From the vantage point of data management, the discernment between VA and NVA data represents a critical juncture for many enterprises. In this context, VA data, often exemplified by SPI anomaly data, is earmarked for retention due to its potential to catalyze improvements. Conversely, data indicative of “normal” real-time manufacturing operations is categorized as NVA, on the premise that it does not precipitate further enhancement of processes or outcomes (Eaton et al., 2023). Given that a predominant share of real-time data mirrors standard operational parameters rather than deviations, a substantial fraction of such NVA data is construed as contributing to inefficiencies, thereby engendering resource depletion without commensurate value creation.

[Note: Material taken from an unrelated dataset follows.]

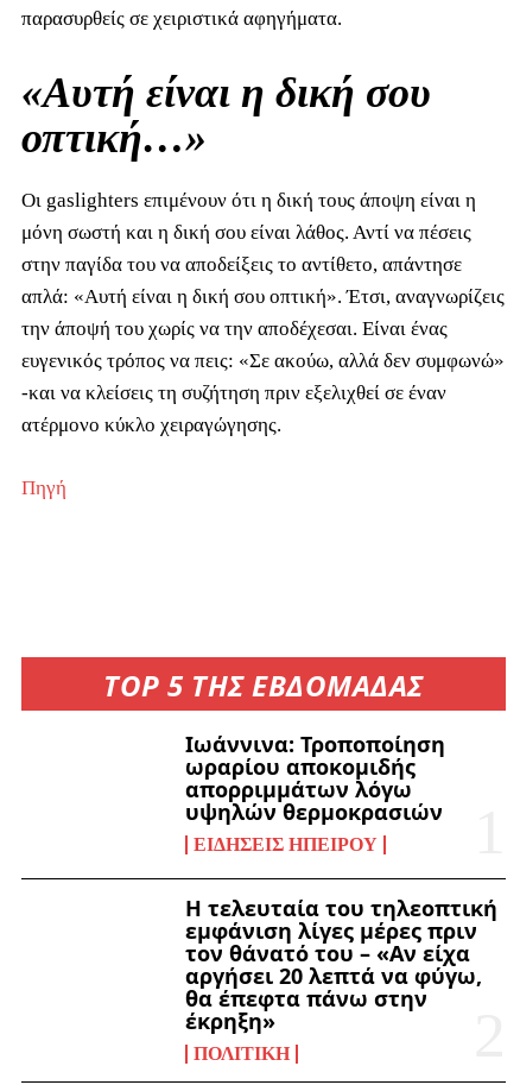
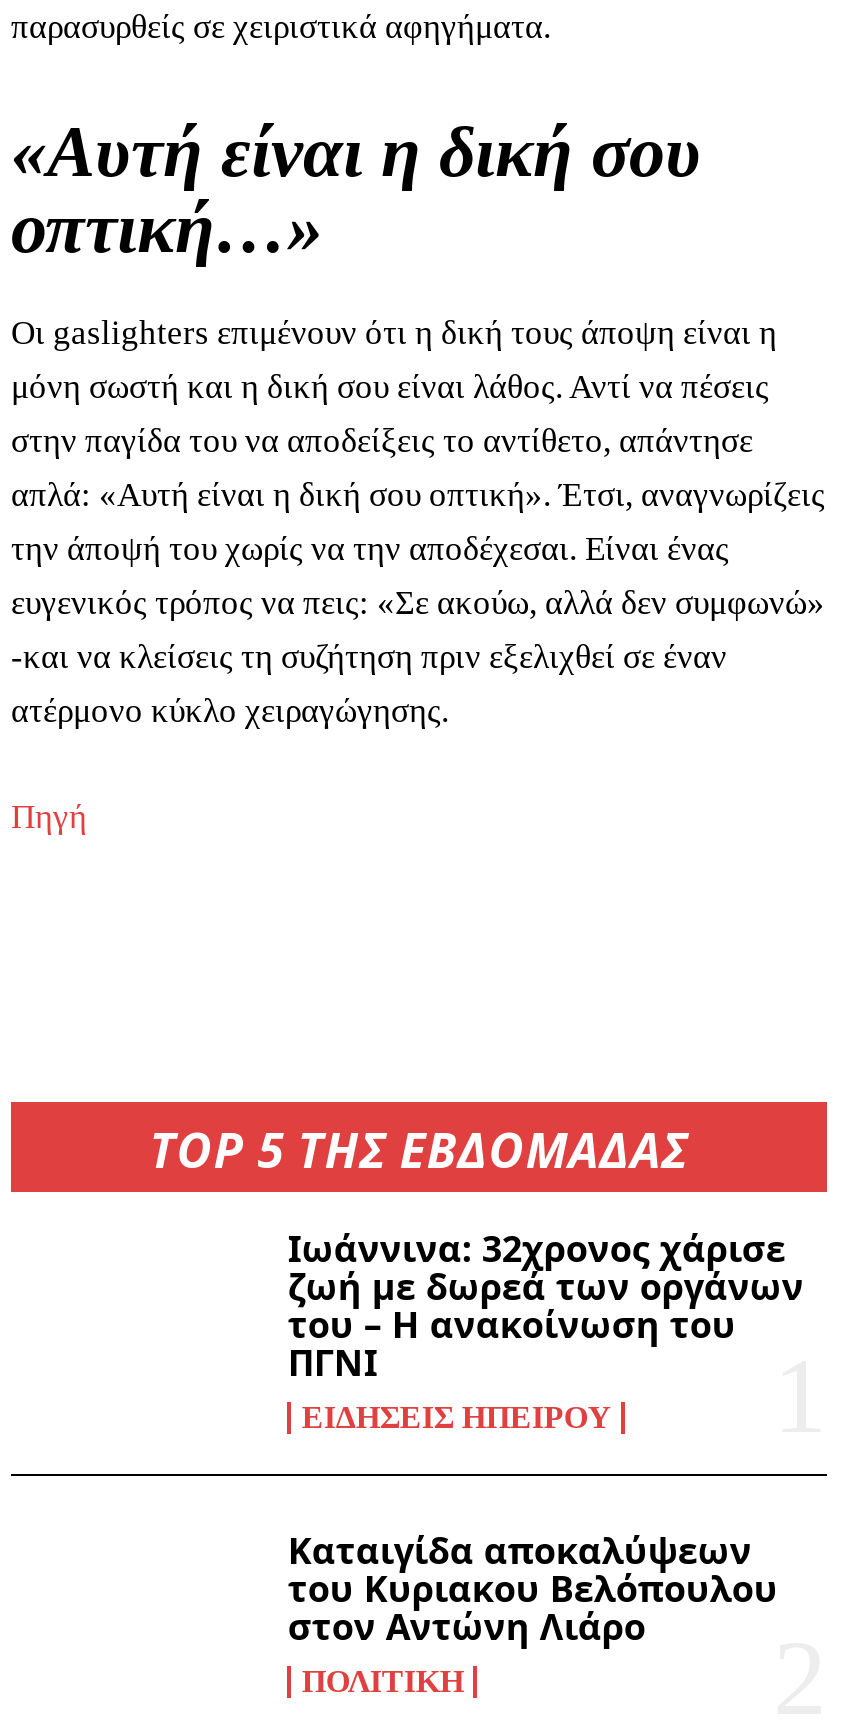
[186,730,446,827] Ιωάννινα: Τροποποίηση | ωραρίου αποκομιδής | απορριμμάτων λόγω | υψηλών θερμοκρασιών -> [288,1225,804,1387] Ιωάννινα: 32χρονος χάρισε | ζωή με δωρεά των οργάνων | του – Η ανακοίνωση του | ΠΓΝΙ
[186,893,498,1034] Η τελευταία του τηλεοπτική | εμφάνιση λίγες μέρες πριν | τον θάνατό του – «Αν είχα | αργήσει 20 λεπτά να φύγω, | θα έπεφτα πάνω στην | έκρηξη» -> [288,1526,778,1650] Καταιγίδα αποκαλύψεων | του Κυριακου Βελόπουλου | στον Αντώνη Λιάρο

In the wake of these predicaments, the paradigm of lean data engineering principles (LDEP) has been propounded as a methodological countermeasure, predicated on the optimization of data processing practices to forestall the squandering of resources, thereby circumscribing operational expenditures to those quintessentially requisite for the fulfillment of the task at hand (Marttonen-Arola et al., 2020). LDEP synthesizes insights from data engineering, software engineering and DevOps, further augmenting this amalgam with the strategic utilization of cloud computing technologies. In alignment with the tenets of LDEP, our research delineates a data analysis framework designed to minimize the retention of NVA data by integrating an anomaly detection mechanism within the ambit of edge and cloud computing paradigms (Pan and McElhannon, 2018).

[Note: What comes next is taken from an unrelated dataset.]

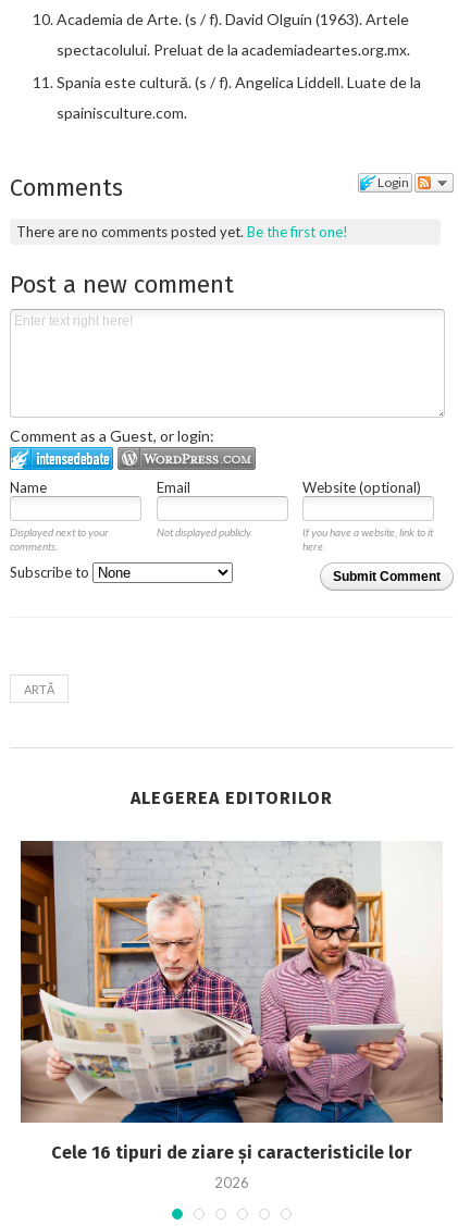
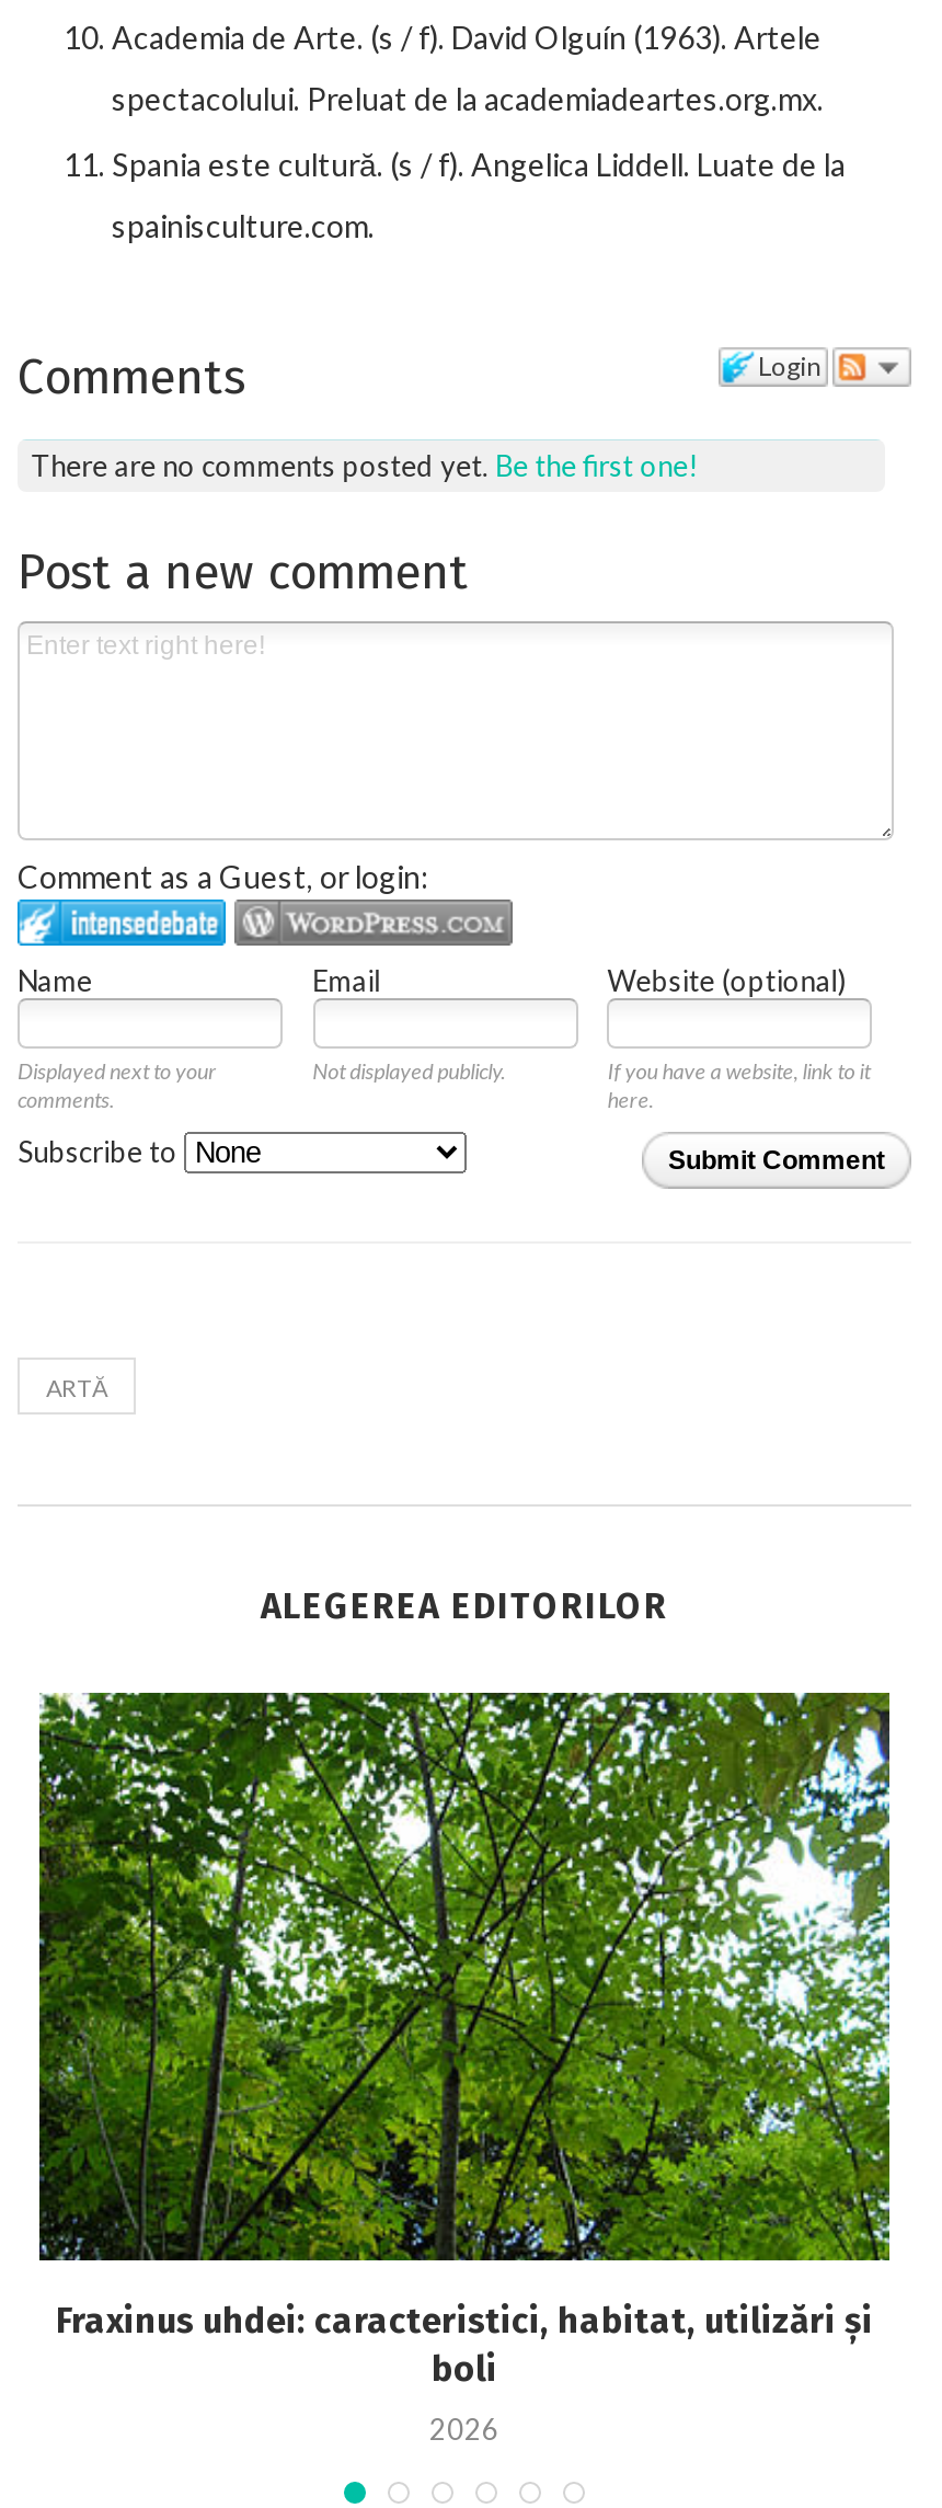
[20,840,443,1163] [image] | Cele 16 tipuri de ziare și caracteristicile lor -> [37,1691,892,2389] [image] | Fraxinus uhdei: caracteristici, habitat, utilizări și | boli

This study leverages empirical data from a real-world manufacturing scenario as a fulcrum for evaluating the efficacy of the proposed framework. The deployment of an edge-cloud-based anomaly detection methodology facilitates the identification of aberrant signals amidst the corpus of collected real-time data. The overarching aim of this investigation is to manifest the operational benefits derived from the application of our framework, specifically in terms of enhancing data utility, curtailing the proliferation of NVA data and thereby effectuating a paradigmatic shift toward leaner, more efficient data engineering practices within the manufacturing sector. This approach not only exemplifies the practical application of LDEP but also underscores the transformative potential of leveraging edge and cloud computing technologies to refine data management strategies in contemporary manufacturing environments.
To verify the impact of minimizing normal data, we infuse detected anomalies (VA data) with a certain quantity of normal data and transmit to the cloud database for further analysis. We then evaluate the performance of using the anomaly detection method under different normal data keeping rates (NDKR), which offers insight into the balance of data storage-saving rate (DSSR) and anomaly detection rate (ADR).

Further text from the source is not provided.